Metal profile bending refers to the production of curved lengths of steel, aluminum, brass, and other various metals with specific profile shapes. A profile is the constant cross-sectional shape of a straight length of material. For example, pipes have a round profile in the shape of a circle; a four sided tube may have the profile shape of a square or rectangle. These profiles or “sections” as they are often called, can be elementary shapes or very unique custom designed extrusions. Not only can the profiles vary in complexity, but so can the curved design of the overall product. Advancements over the years have enabled designers and engineers to create the need for curved products with more than one radius in more than one axis.
Seasoned section bending machine operators know the capabilities of their machines and the proper techniques to achieve the best results on various jobs. Operators understand the required number of passes, roll positioning, standard and improvised tooling setups and how the material will react to certain procedures. They also acquire a lot of information over the years and are able to retain and reapply this insight for new and repeat parts. They truly are the brains of the operation. Even still, with all the experience and know-how, expecting a person to manufacture a batch of parts, each identical to the last, in a calculated time frame without the occasional hiccup in production process, speed, or quality control is unrealistic.
In situations where consistent dimensions and quality control is crucial, computers have been integrated with section benders to aid in the production of large quantities of repeat parts. The operator’s responsibility when working with a CNC controlled profile bender is to input the design as a program, monitor the bending process, and modify the program as necessary. Programs can be modified as simply as adding and subtracting values in certain parameters. Some machines may also have the capability to measure the part and use that data to calculate corrections to the program so the parts are made closer to the intended design. Successful programs can be saved and will always produce the same results for the given design and material.

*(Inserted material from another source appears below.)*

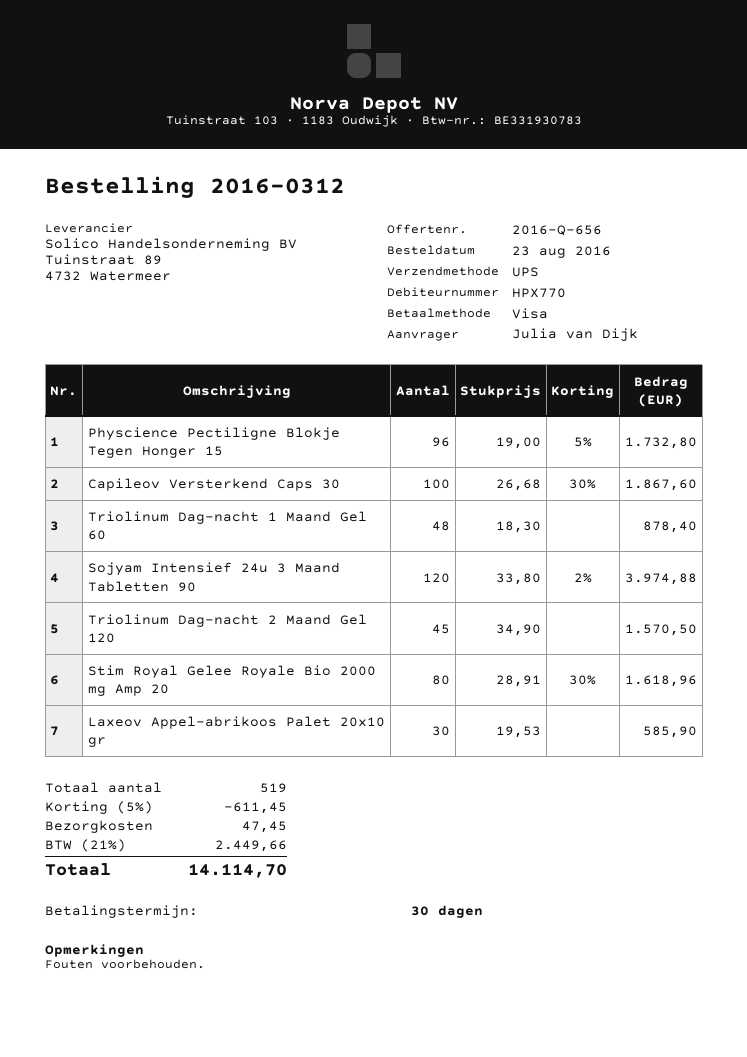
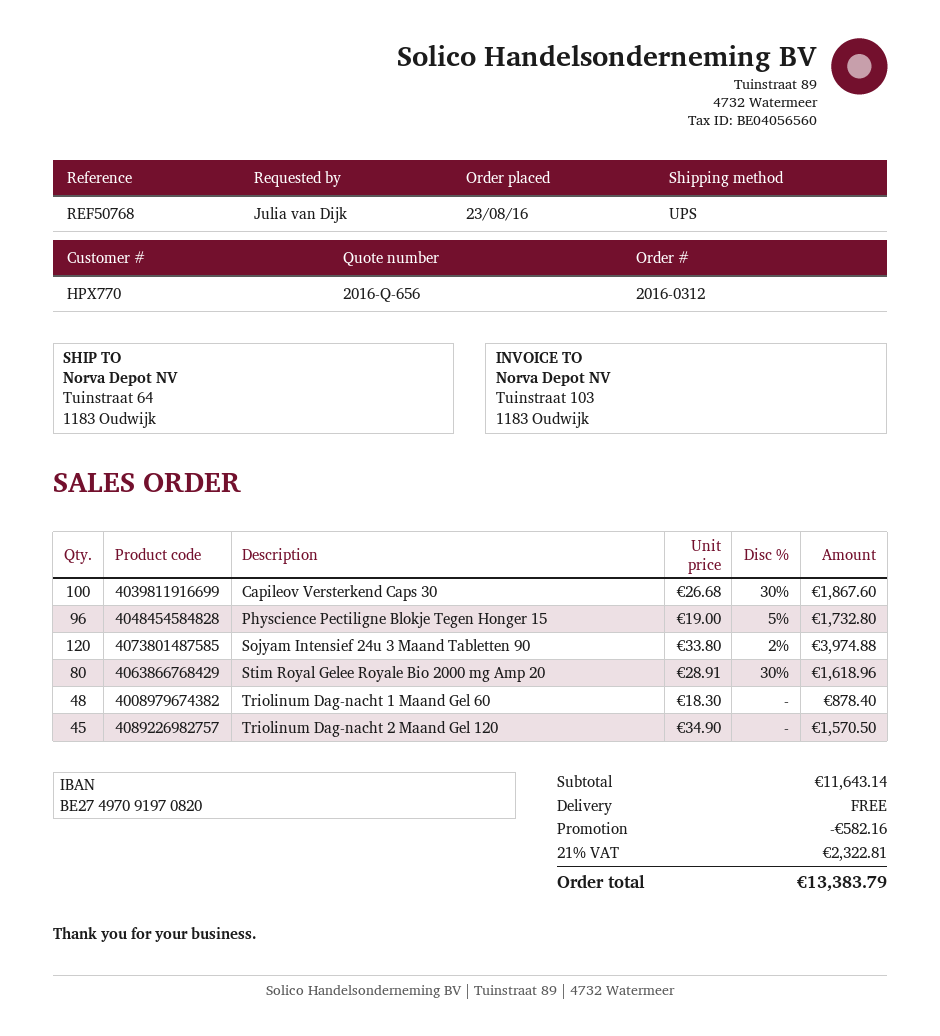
Laxeov Appel-abrikoos Palet 20x10 gr: 30 x 19.53 = 585.90 -> none
discount: 611.45 -> 582.16
shipping: 47.45 -> 0.00
tax: 21% = 2449.66 -> 21% = 2322.81
total: 14114.70 -> 13383.79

Complex geometries such as spirals, s-bends, ellipses, napoleon bends, and custom curve and tangent combinations can be created with partial or fully automatic operation. CNC bending machines are especially useful for manufacturing OEM Parts. They can produce hundreds or even thousands of parts, to identical dimensions, pre calculating time to complete and lengths of material required for a set of parts. A small amount of test material is required to fine tune new programs, but once finalized it’s as easy as loading material and pressing start. High efficiency and accuracy means shorter lead times for customers and lower operating costs for manufacturers, a win-win situation.